== Dataset extract ==

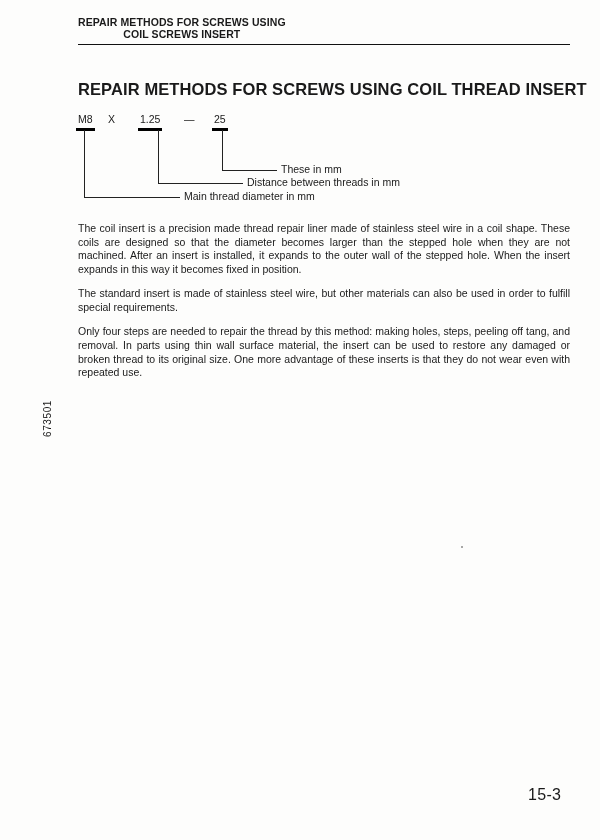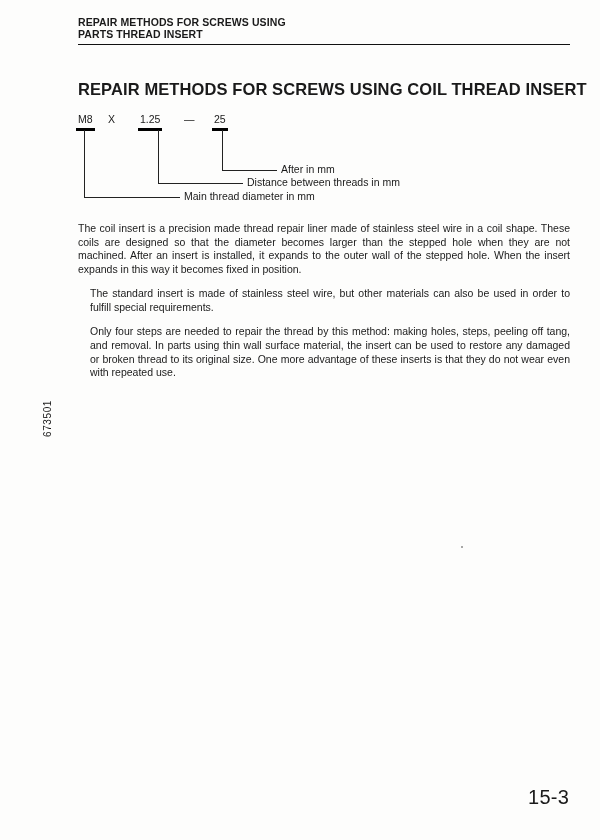--- a/index.html
+++ b/index.html
@@ -31,21 +31,21 @@
     padding-top: 16px;
     padding-bottom: 3px;
     border-bottom: 1.5px solid #111;
   }
   .header-left {
     font-size: 10.5px;
     font-weight: bold;
     letter-spacing: 0.1px;
   }
   .header-right {
-    text-align: left;
+    text-align: center;
     font-size: 10.5px;
     font-weight: bold;
     line-height: 1.18;
     letter-spacing: 0.1px;
   }
 
   
   .page-title {
     margin-top: 35px;
     font-size: 16.5px;
@@ -87,37 +87,37 @@
     font-size: 10.5px;
   }
 
   
   .para {
     font-size: 10.5px;
     line-height: 1.32;
     text-align: justify;
     margin-top: 9px;
   }
-  .para + .para { margin-top: 10px; margin-left: 12px; }
+  .para + .para { margin-top: 10px; }
 
   
   .side-code {
     position: absolute;
     left: 42px;
     top: 437px;
     transform: rotate(-90deg);
     transform-origin: left top;
     font-size: 10px;
     letter-spacing: 0.6px;
   }
   .page-number {
     position: absolute;
     left: 528px;
     top: 786px;
-    font-size: 20px;
+    font-size: 16px;
     letter-spacing: 0.3px;
   }
   .speck {
     position: absolute;
     left: 461px;
     top: 546px;
     width: 2px;
     height: 2px;
     background: #8a8a8a;
     border-radius: 50%;
@@ -125,21 +125,21 @@
 </style>
 </head>
 <body>
 
 <div class="page">
   <div class="content">
 
     <div class="header">
       <div class="header-right">
         <div>REPAIR METHODS FOR SCREWS USING</div>
-        <div>PARTS THREAD INSERT</div>
+        <div>COIL SCREWS INSERT</div>
       </div>
     </div>
 
     <div class="page-title">REPAIR METHODS FOR SCREWS USING COIL THREAD INSERT</div>
 
 
     <div class="diagram">
 
       <span class="fpart ul" style="left:-2px;">M8</span>
       <span class="fpart" style="left:30px;">X</span>
@@ -148,21 +148,21 @@
       <span class="fpart ul" style="left:134px;">25</span>
 
       <div class="vline" style="left:6px;  top:17px; height:67px;"></div>
       <div class="vline" style="left:80px; top:17px; height:53px;"></div>
       <div class="vline" style="left:144px; top:17px; height:40px;"></div>
 
       <div class="hline" style="left:144px; top:57px; width:55px;"></div>
       <div class="hline" style="left:80px;  top:70px; width:85px;"></div>
       <div class="hline" style="left:6px;   top:84px; width:96px;"></div>
 
-      <div class="flabel" style="left:203px; top:50px;">After in mm</div>
+      <div class="flabel" style="left:203px; top:50px;">These in mm</div>
       <div class="flabel" style="left:169px; top:63px;">Distance between threads in mm</div>
       <div class="flabel" style="left:106px; top:77px;">Main thread diameter in mm</div>
     </div>
 
     <div class="para">The coil insert is a precision made thread repair liner made of stainless steel wire in a coil shape. These coils are designed so that the diameter becomes larger than the stepped hole when they are not machined. After an insert is installed, it expands to the outer wall of the stepped hole. When the insert expands in this way it becomes fixed in position.</div>
     <div class="para">The standard insert is made of stainless steel wire, but other materials can also be used in order to fulfill special requirements.</div>
     <div class="para">Only four steps are needed to repair the thread by this method: making holes, steps, peeling off tang, and removal. In parts using thin wall surface material, the insert can be used to restore any damaged or broken thread to its original size. One more advantage of these inserts is that they do not wear even with repeated use.</div>
 
   </div>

===

Exercise requirements. Copy every entry word for word, but omit the pictures.

Solved problem.
--- a/index.html
+++ b/index.html
@@ -31,21 +31,21 @@
     padding-top: 16px;
     padding-bottom: 3px;
     border-bottom: 1.5px solid #111;
   }
   .header-left {
     font-size: 10.5px;
     font-weight: bold;
     letter-spacing: 0.1px;
   }
   .header-right {
-    text-align: left;
+    text-align: center;
     font-size: 10.5px;
     font-weight: bold;
     line-height: 1.18;
     letter-spacing: 0.1px;
   }
 
   
   .page-title {
     margin-top: 35px;
     font-size: 16.5px;
@@ -87,37 +87,37 @@
     font-size: 10.5px;
   }
 
   
   .para {
     font-size: 10.5px;
     line-height: 1.32;
     text-align: justify;
     margin-top: 9px;
   }
-  .para + .para { margin-top: 10px; margin-left: 12px; }
+  .para + .para { margin-top: 10px; }
 
   
   .side-code {
     position: absolute;
     left: 42px;
     top: 437px;
     transform: rotate(-90deg);
     transform-origin: left top;
     font-size: 10px;
     letter-spacing: 0.6px;
   }
   .page-number {
     position: absolute;
     left: 528px;
     top: 786px;
-    font-size: 20px;
+    font-size: 16px;
     letter-spacing: 0.3px;
   }
   .speck {
     position: absolute;
     left: 461px;
     top: 546px;
     width: 2px;
     height: 2px;
     background: #8a8a8a;
     border-radius: 50%;
@@ -125,21 +125,21 @@
 </style>
 </head>
 <body>
 
 <div class="page">
   <div class="content">
 
     <div class="header">
       <div class="header-right">
         <div>REPAIR METHODS FOR SCREWS USING</div>
-        <div>PARTS THREAD INSERT</div>
+        <div>COIL SCREWS INSERT</div>
       </div>
     </div>
 
     <div class="page-title">REPAIR METHODS FOR SCREWS USING COIL THREAD INSERT</div>
 
 
     <div class="diagram">
 
       <span class="fpart ul" style="left:-2px;">M8</span>
       <span class="fpart" style="left:30px;">X</span>
@@ -148,21 +148,21 @@
       <span class="fpart ul" style="left:134px;">25</span>
 
       <div class="vline" style="left:6px;  top:17px; height:67px;"></div>
       <div class="vline" style="left:80px; top:17px; height:53px;"></div>
       <div class="vline" style="left:144px; top:17px; height:40px;"></div>
 
       <div class="hline" style="left:144px; top:57px; width:55px;"></div>
       <div class="hline" style="left:80px;  top:70px; width:85px;"></div>
       <div class="hline" style="left:6px;   top:84px; width:96px;"></div>
 
-      <div class="flabel" style="left:203px; top:50px;">After in mm</div>
+      <div class="flabel" style="left:203px; top:50px;">These in mm</div>
       <div class="flabel" style="left:169px; top:63px;">Distance between threads in mm</div>
       <div class="flabel" style="left:106px; top:77px;">Main thread diameter in mm</div>
     </div>
 
     <div class="para">The coil insert is a precision made thread repair liner made of stainless steel wire in a coil shape. These coils are designed so that the diameter becomes larger than the stepped hole when they are not machined. After an insert is installed, it expands to the outer wall of the stepped hole. When the insert expands in this way it becomes fixed in position.</div>
     <div class="para">The standard insert is made of stainless steel wire, but other materials can also be used in order to fulfill special requirements.</div>
     <div class="para">Only four steps are needed to repair the thread by this method: making holes, steps, peeling off tang, and removal. In parts using thin wall surface material, the insert can be used to restore any damaged or broken thread to its original size. One more advantage of these inserts is that they do not wear even with repeated use.</div>
 
   </div>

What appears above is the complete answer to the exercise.